== Activity ==
Filter these entries so that only lines with the word "discount" remain.

*** Provided material Section Begins ***

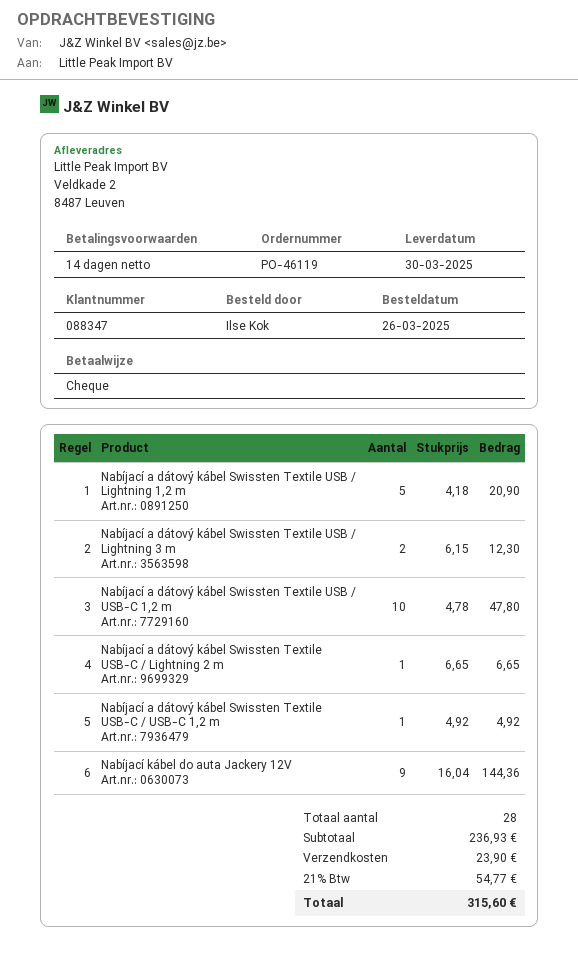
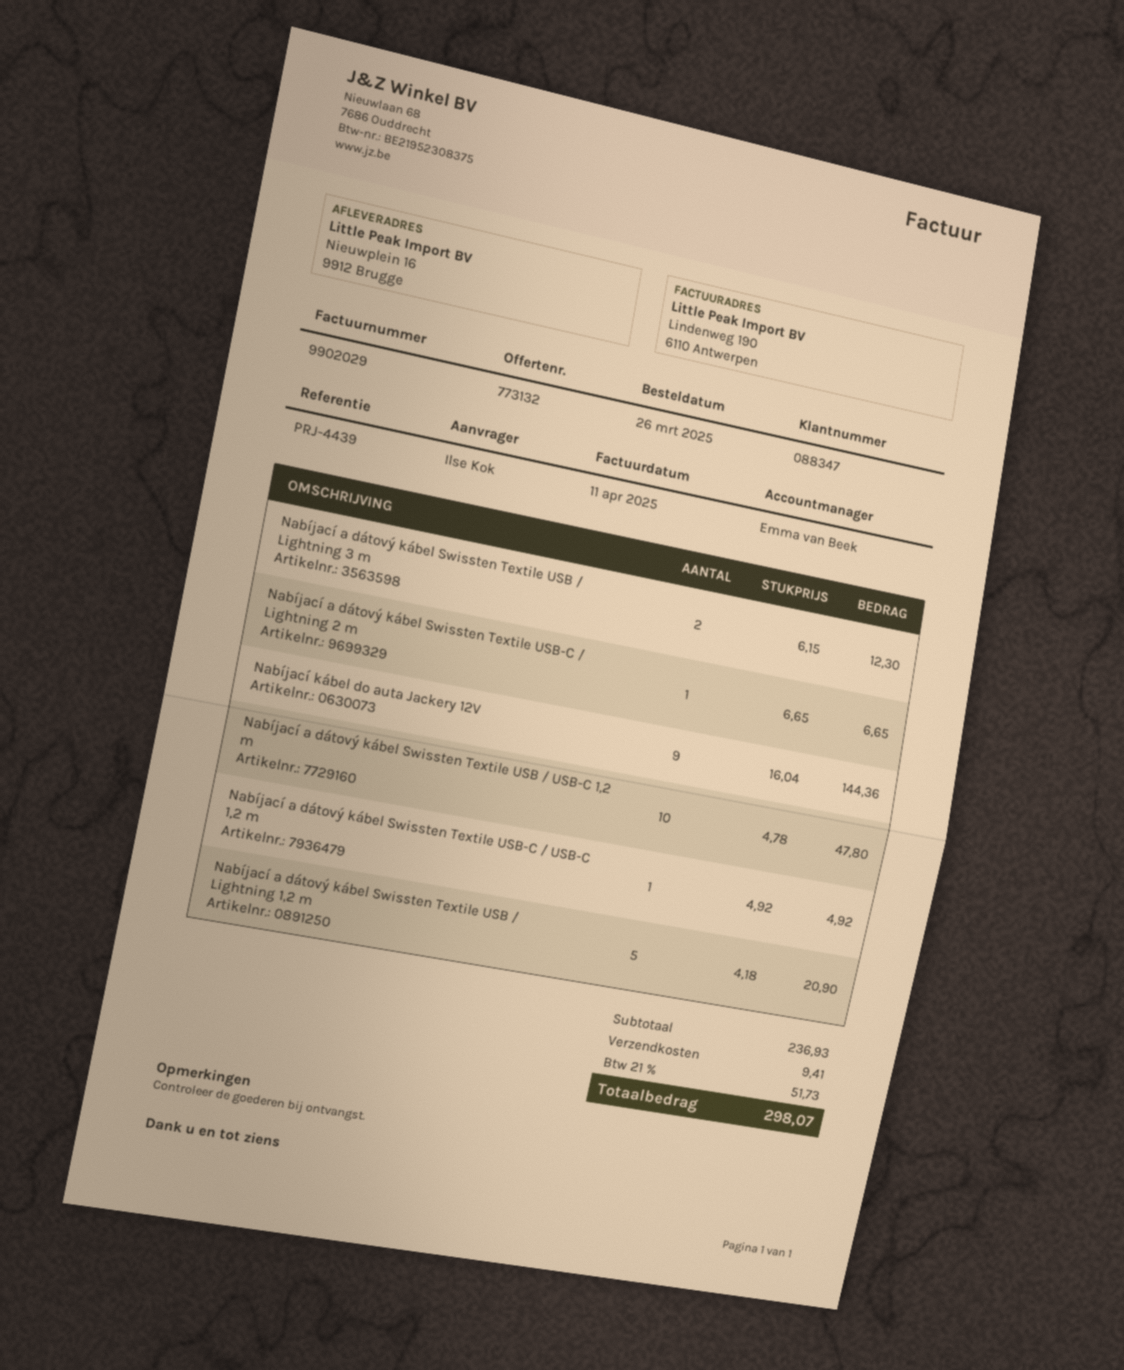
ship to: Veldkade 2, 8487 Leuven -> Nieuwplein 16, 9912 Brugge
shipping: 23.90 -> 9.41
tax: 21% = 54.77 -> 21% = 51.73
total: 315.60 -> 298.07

*** Provided material Section Ends ***
*** Provided material Section Begins ***

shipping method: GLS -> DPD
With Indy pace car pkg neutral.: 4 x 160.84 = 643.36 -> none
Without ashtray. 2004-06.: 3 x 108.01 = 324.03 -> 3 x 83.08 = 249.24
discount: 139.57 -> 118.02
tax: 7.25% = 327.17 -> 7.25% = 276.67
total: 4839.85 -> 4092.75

*** Provided material Section Ends ***
*** Provided material Section Begins ***

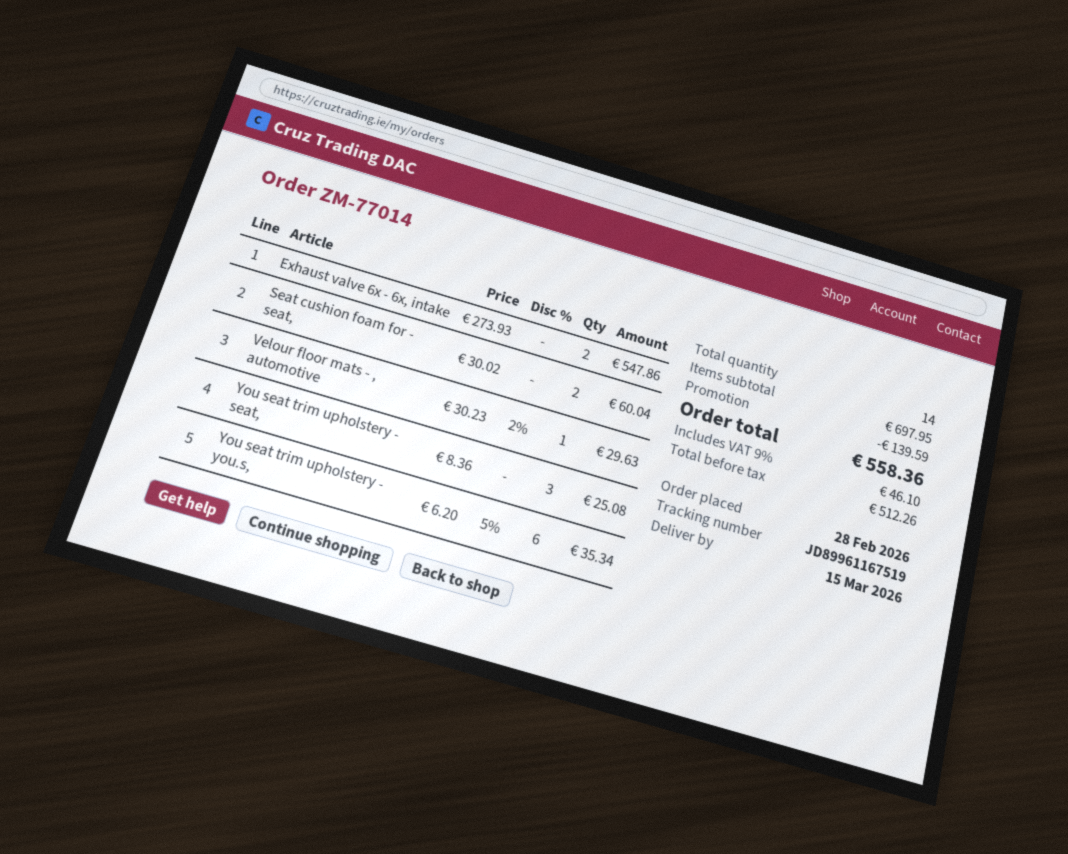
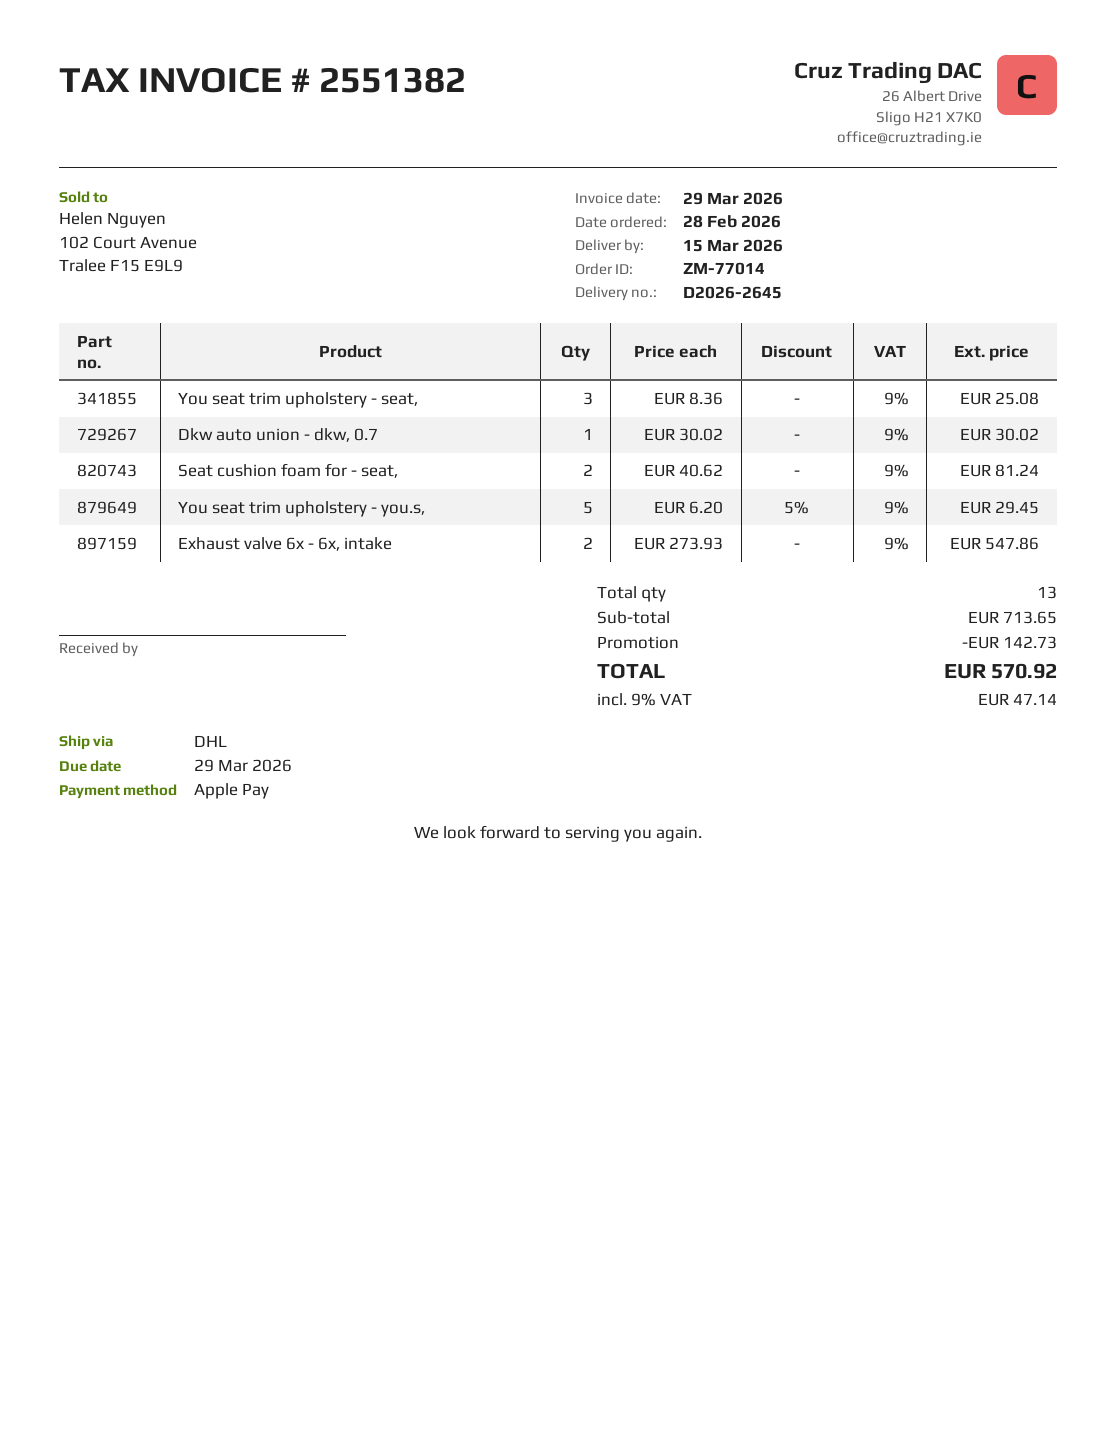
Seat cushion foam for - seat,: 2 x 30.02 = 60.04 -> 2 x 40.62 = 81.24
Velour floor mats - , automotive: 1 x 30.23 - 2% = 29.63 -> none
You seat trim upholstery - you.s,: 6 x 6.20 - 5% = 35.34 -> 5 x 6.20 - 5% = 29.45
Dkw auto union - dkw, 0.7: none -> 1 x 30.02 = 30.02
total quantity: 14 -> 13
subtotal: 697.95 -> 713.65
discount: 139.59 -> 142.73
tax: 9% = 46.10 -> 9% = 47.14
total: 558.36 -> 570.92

*** Provided material Section Ends ***

== Result of this exercise ==
discount: 139.57 -> 118.02
discount: 139.59 -> 142.73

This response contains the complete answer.